Title Insurers Fight for Their Right to Wine and Dine

New York State

Feb. 22, 2018 — New lawsuit seeks to overturn new state regulations on "marketing" costs.

New state rules are designed to end New York title insurance companies’ long-standing practice of entertaining prospective clients – at fine restaurants, sporting events, even strip clubs – and then passing those costs on to homebuyers st closings in the form of “marketing fees.” Now comes the pushback.

The New York State Land Title Association, along with Great American Title Agency and Venture Title Agency, has filed a legal challenge to the new rules, which were put forth by the Department of Financial Services (DFS) and took effect Feb. 1, the Real Deal reports. In court documents, the title insurers claim the new rules will “wreak havoc” on title companies by forcing company closures, layoffs and reduced services. “DFS must be stopped,” the title companies said in court documents. Marketing activities “are critical for the success of the industry.” 
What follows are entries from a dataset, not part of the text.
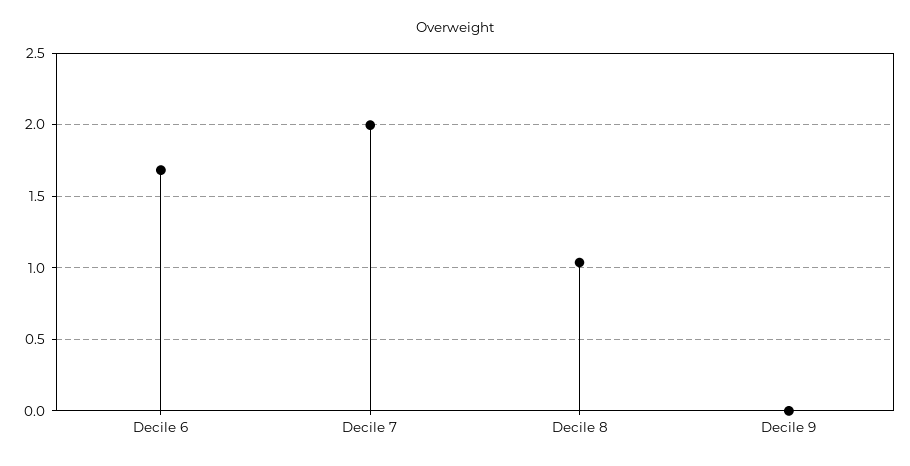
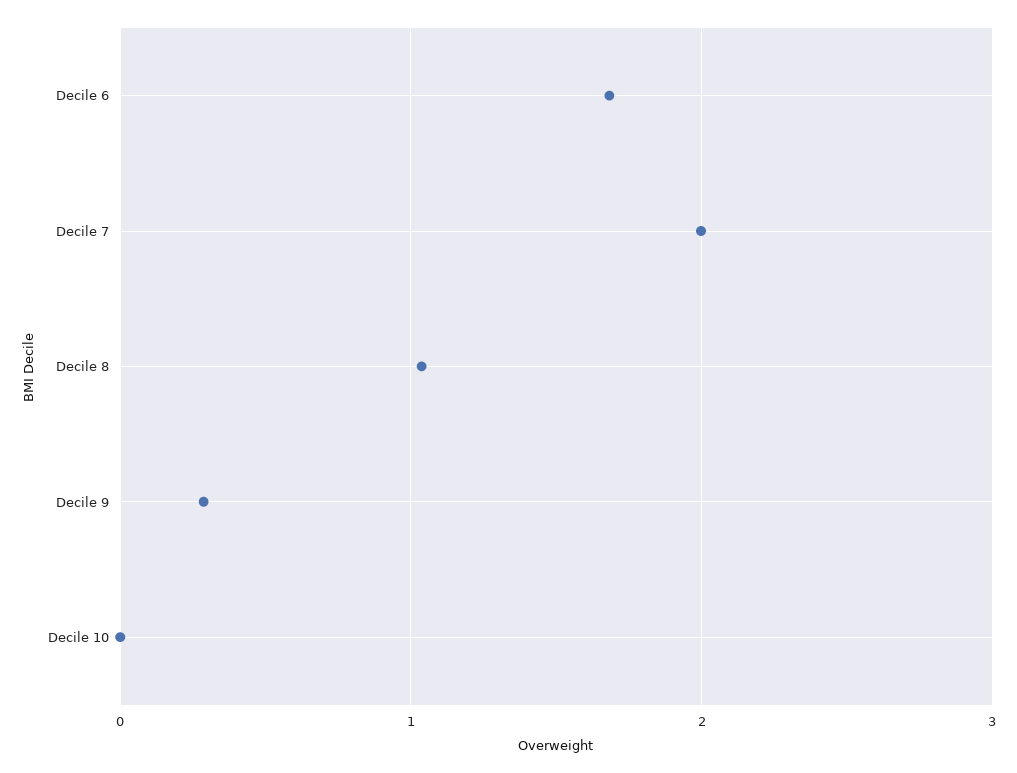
Decile 9: 0 -> 0.3
Decile 10: none -> 0

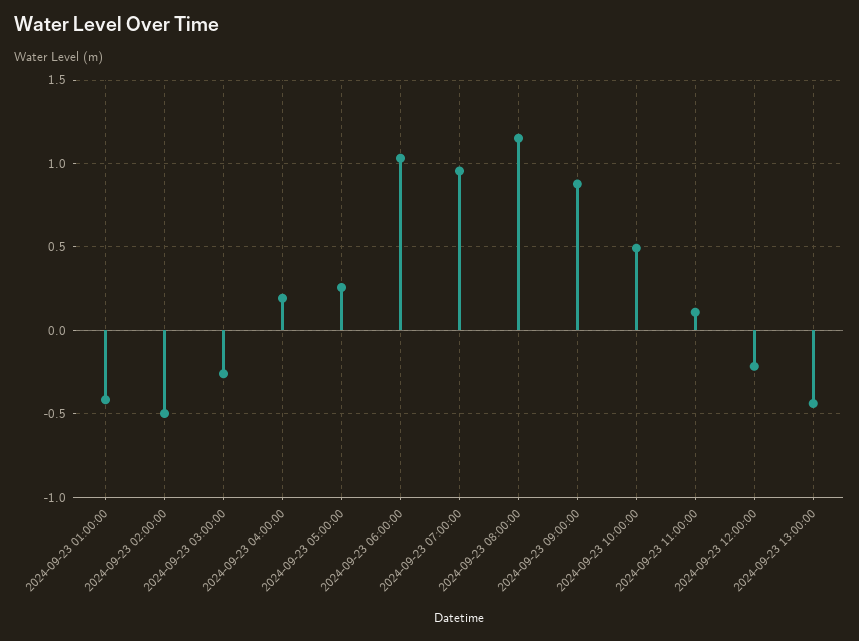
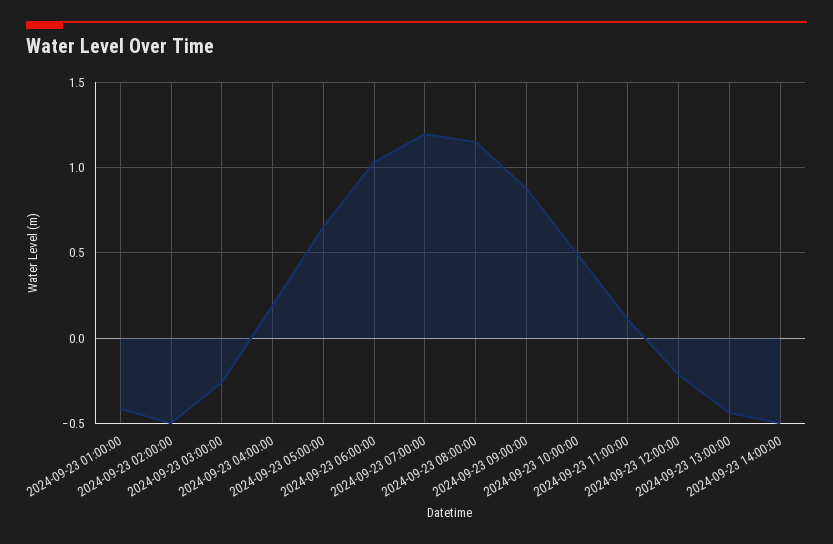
2024-09-23 05:00:00: 0.25 -> 0.65
2024-09-23 07:00:00: 0.95 -> 1.2
2024-09-23 14:00:00: none -> -0.5

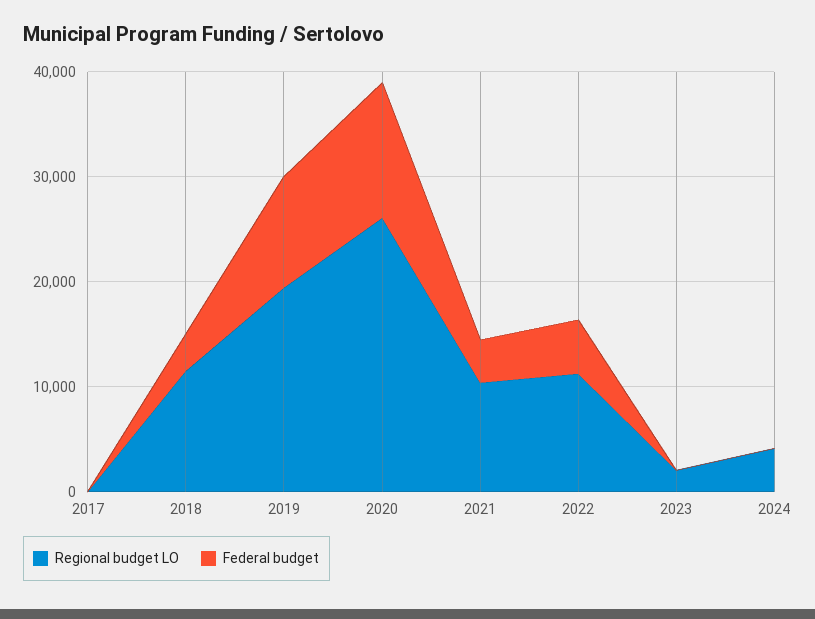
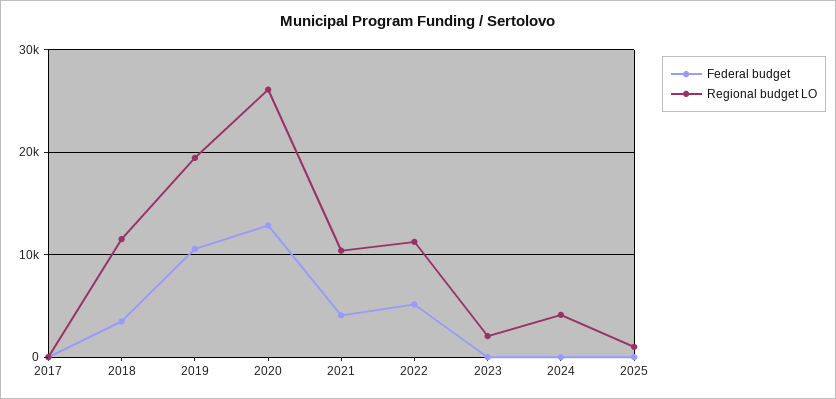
Federal budget, 2025: none -> 0
Regional budget LO, 2025: none -> 1000

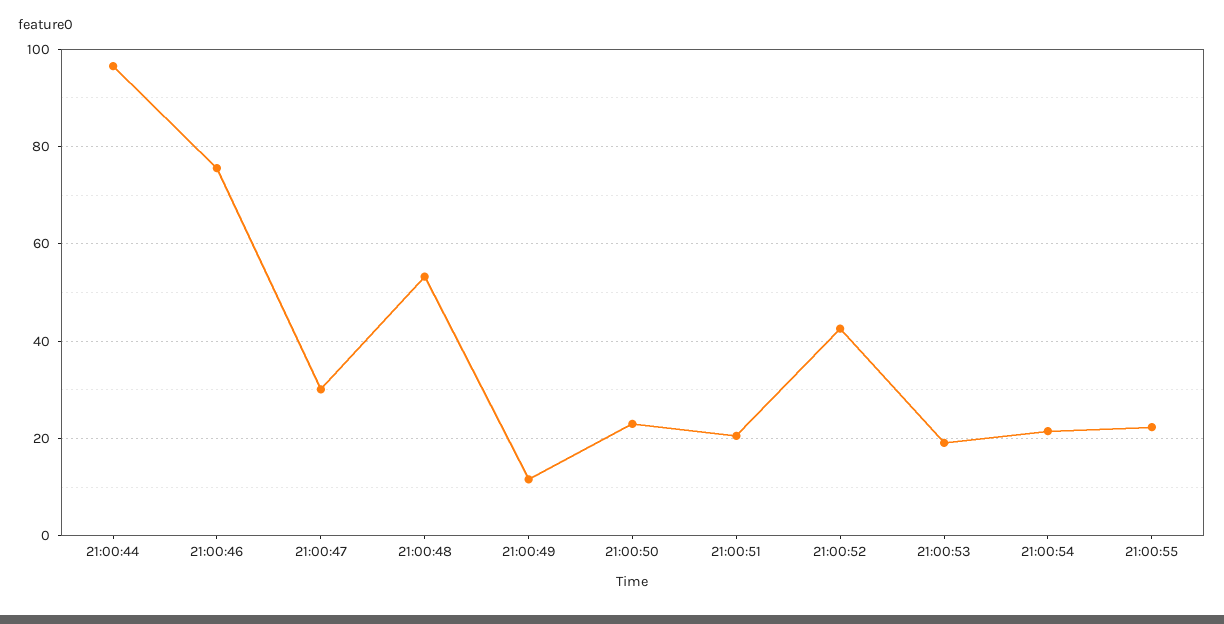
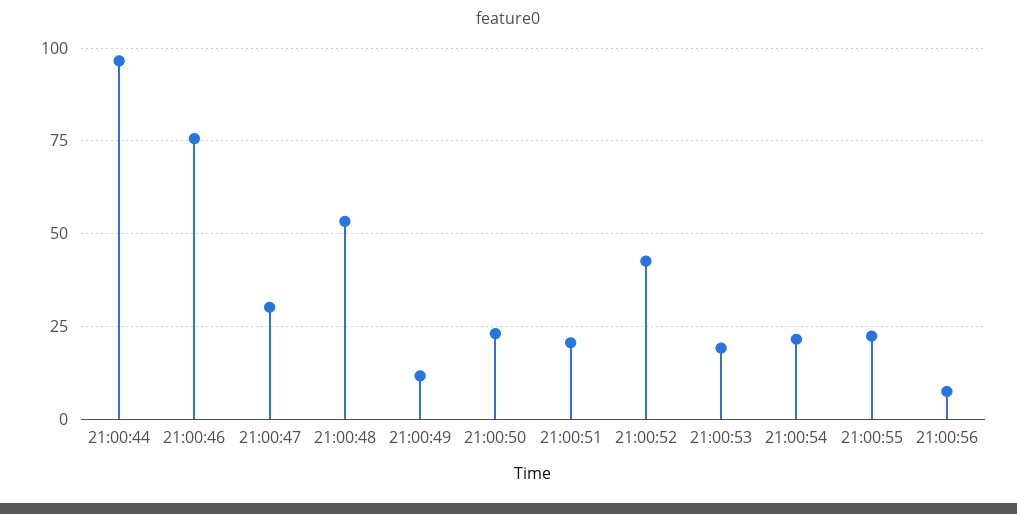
21:00:56: none -> 7.5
Unfolding against the backdrop of the ongoing corruption trial of Joseph Percoco, a former aide to Gov. Andrew Cuomo, the title insurance tiff illustrates just how difficult it is to change the money-driven culture in Albany. Even before the new title insurance regulations went into effect, the state Senate passed a bill to soften the rules. The Assembly’s insurance committee is currently working to make changes to the Senate bill. And now comes the lawsuit.

Assemblyman Kevin Cahill, a Democrat from Kingston, explained the rationale behind the lawsuit this way: “You don’t come to the Legislature to overrule an agency if an agency has overstepped bounds. You go to court.”

Most homebuyers purchase title insurance – sometimes for thousands of dollars – to make sure there are no liens on the property and they’ll have clear claim to the title once they plunk down their cash. Title insurers customarily entertain buyers’ mortgage brokers, lawyers and real-estate agents in order to win their clients’ business. 

At a hearing in January, DFS Superintendent Maria Vullo said there is “no place” for companies to win business on the basis of who “can lavish the most expensive gifts, throw the best parties, hand out the best seats to sporting events, or socialize with referral sources at strip clubs.”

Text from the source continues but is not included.